Towards Biologically Plausible and Private Gene Expression Data Generation
Dingfan Chen, Marie Oestreich, Tejumade Afonja, Raouf Kerkouche, Matthias Becker, Mario Fritz
TL;DR
This work evaluates five differentially private generative models (RON-Gauss, VAE, GAN, Private-PGM, PrivSyn) for real-world gene expression data across utility, statistical fidelity, and biological plausibility. While several methods achieve strong downstream utility under DP, none fully preserve biologically meaningful characteristics such as differential expression and gene co-expression, revealing a disconnect between standard utility metrics and biological realism.

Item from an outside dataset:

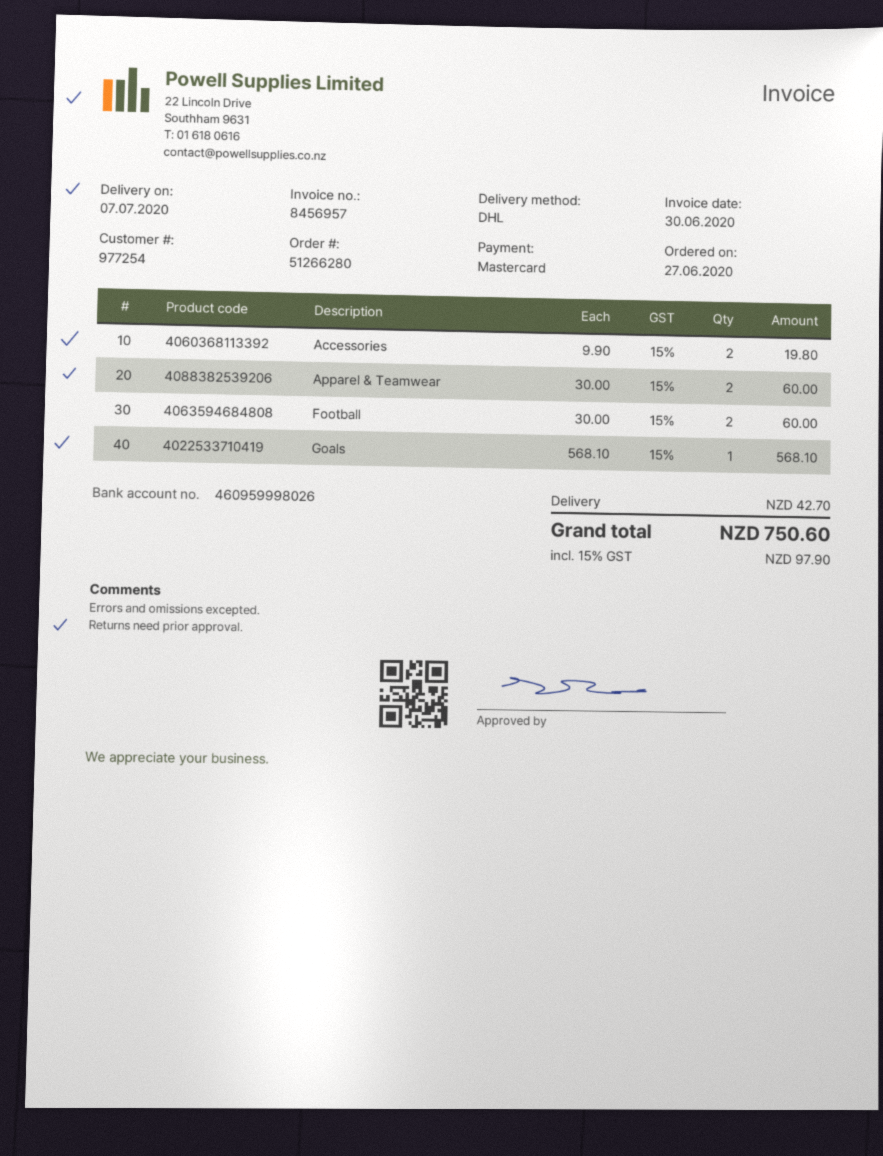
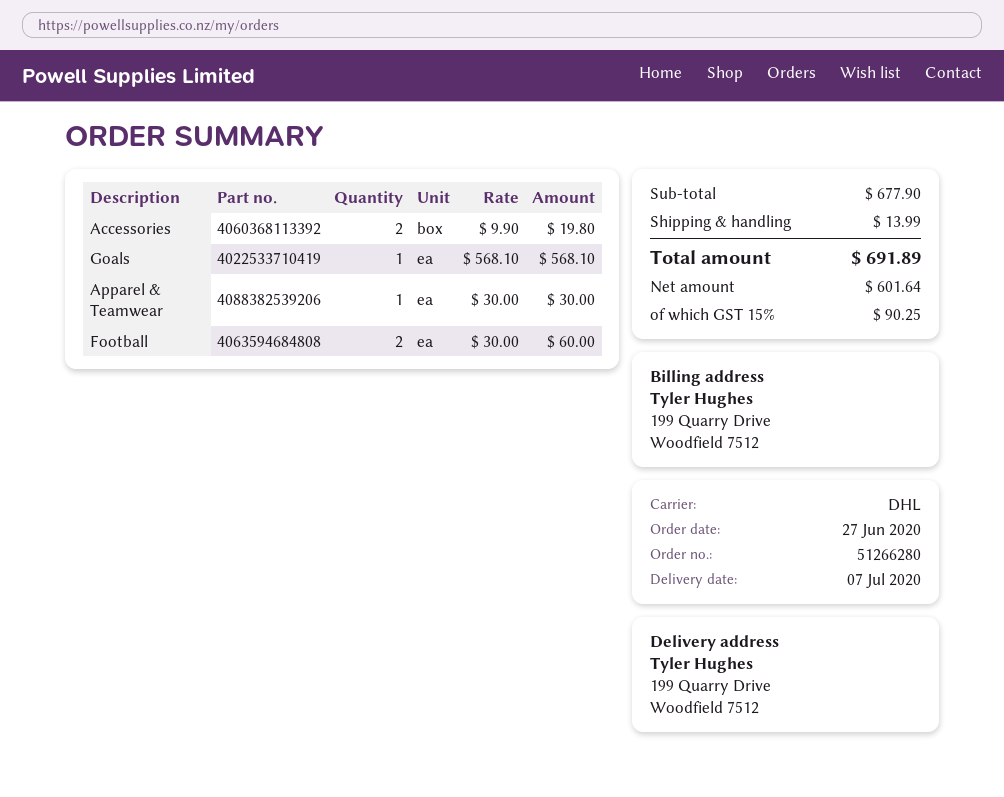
Apparel & Teamwear: 2 x 30.00 = 60.00 -> 1 x 30.00 = 30.00
shipping: 42.70 -> 13.99
tax: 15% = 97.90 -> 15% = 90.25
total: 750.60 -> 691.89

The study highlights the necessity of multi-dimensional evaluation to avoid over-optimistic assessments and suggests that VAEs and certain graphical-model-based approaches may fare better in balancing privacy with some biological structure, though further improvements are needed. The authors contribute a systematic benchmarking framework and publicly available setup to drive progress toward biologically plausible and privacy-preserving synthetic gene expression data.
Abstract
Generative models trained with Differential Privacy (DP) are becoming increasingly prominent in the creation of synthetic data for downstream applications. Existing literature, however, primarily focuses on basic benchmarking datasets and tends to report promising results only for elementary metrics and relatively simple data distributions. In this paper, we initiate a systematic analysis of how DP generative models perform in their natural application scenarios, specifically focusing on real-world gene expression data. We conduct a comprehensive analysis of five representative DP generation methods, examining them from various angles, such as downstream utility, statistical properties, and biological plausibility. Our extensive evaluation illuminates the unique characteristics of each DP generation method, offering critical insights into the strengths and weaknesses of each approach, and uncovering intriguing possibilities for future developments. Perhaps surprisingly, our analysis reveals that most methods are capable of achieving seemingly reasonable downstream utility, according to the standard evaluation metrics considered in existing literature. Nevertheless, we find that none of the DP methods are able to accurately capture the biological characteristics of the real dataset. This observation suggests a potential over-optimistic assessment of current methodologies in this field and underscores a pressing need for future enhancements in model design.